*GOAL OF THE EXERCISE*
Your task is to return all of the entries below exactly, leaving out each picture.

(Version comparison data)
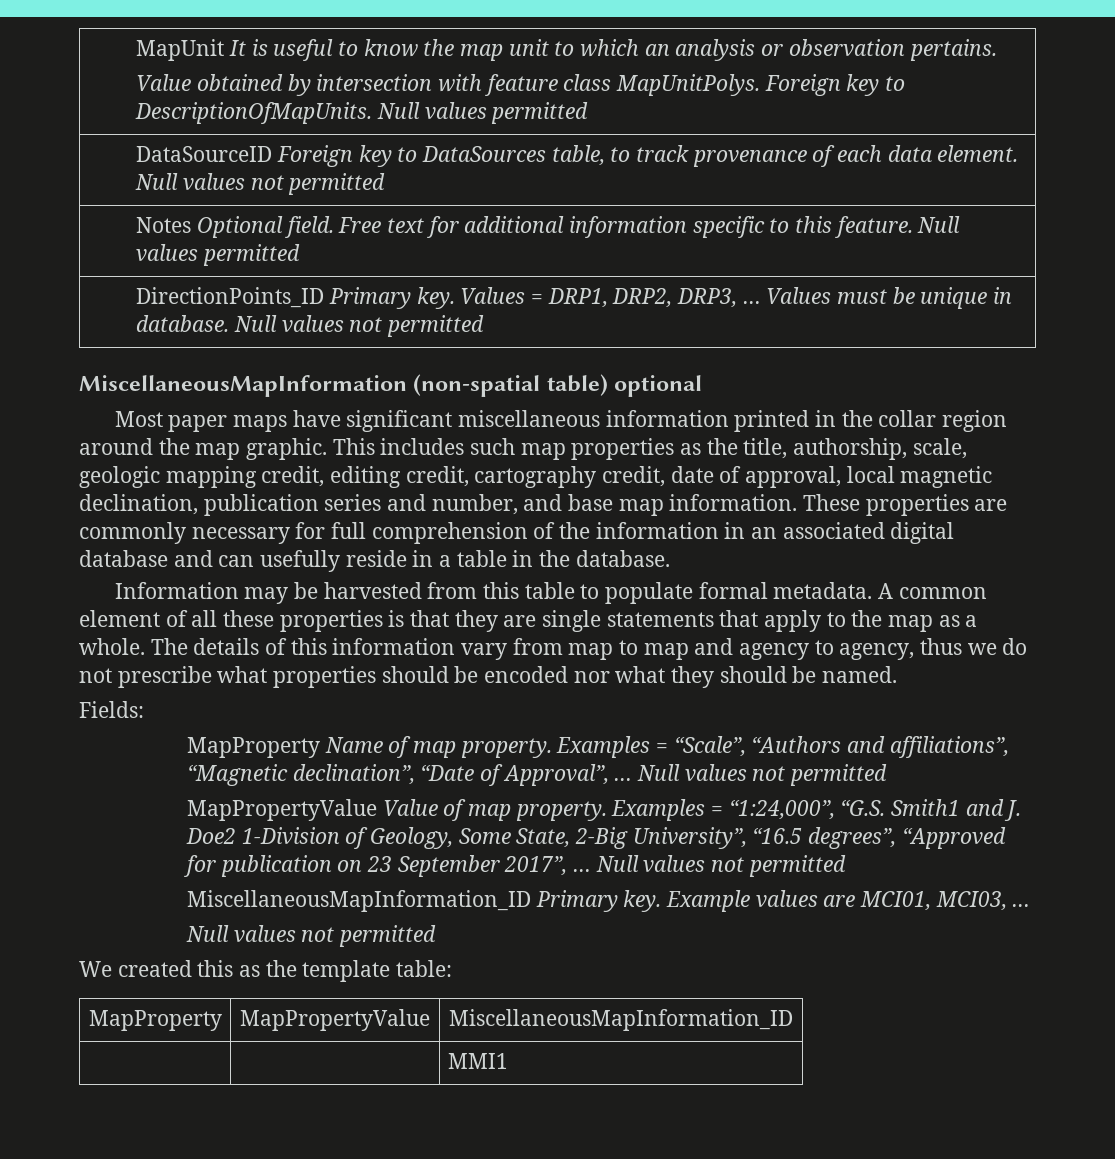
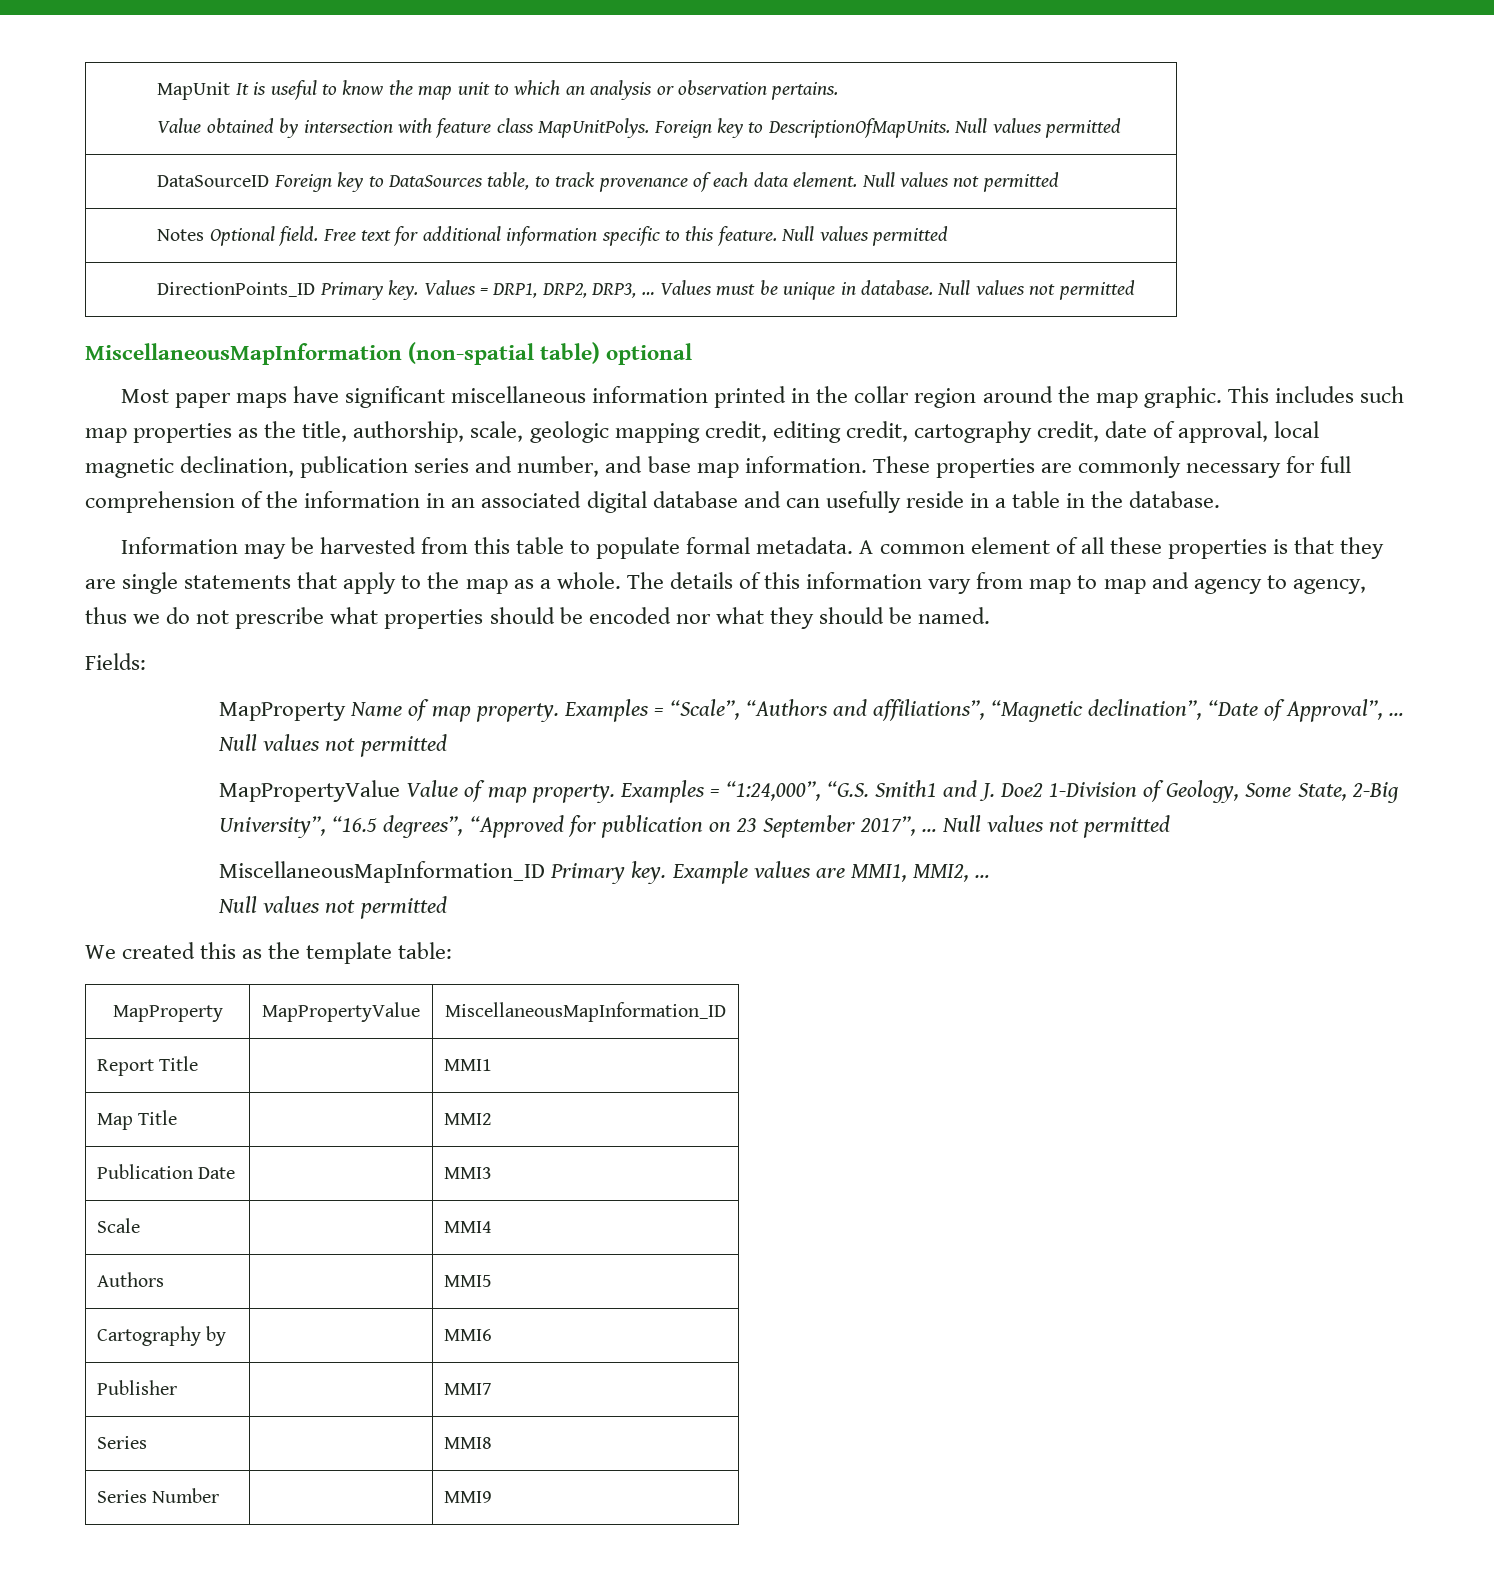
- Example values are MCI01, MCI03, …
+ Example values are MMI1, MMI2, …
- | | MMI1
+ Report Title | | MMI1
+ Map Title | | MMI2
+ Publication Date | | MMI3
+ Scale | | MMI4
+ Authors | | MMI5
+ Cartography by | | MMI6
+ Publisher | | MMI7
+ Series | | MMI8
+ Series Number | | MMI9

*SOLUTION TO THIS EXERCISE*
- Example values are MCI01, MCI03, …
+ Example values are MMI1, MMI2, …
- | | MMI1
+ Report Title | | MMI1
+ Map Title | | MMI2
+ Publication Date | | MMI3
+ Scale | | MMI4
+ Authors | | MMI5
+ Cartography by | | MMI6
+ Publisher | | MMI7
+ Series | | MMI8
+ Series Number | | MMI9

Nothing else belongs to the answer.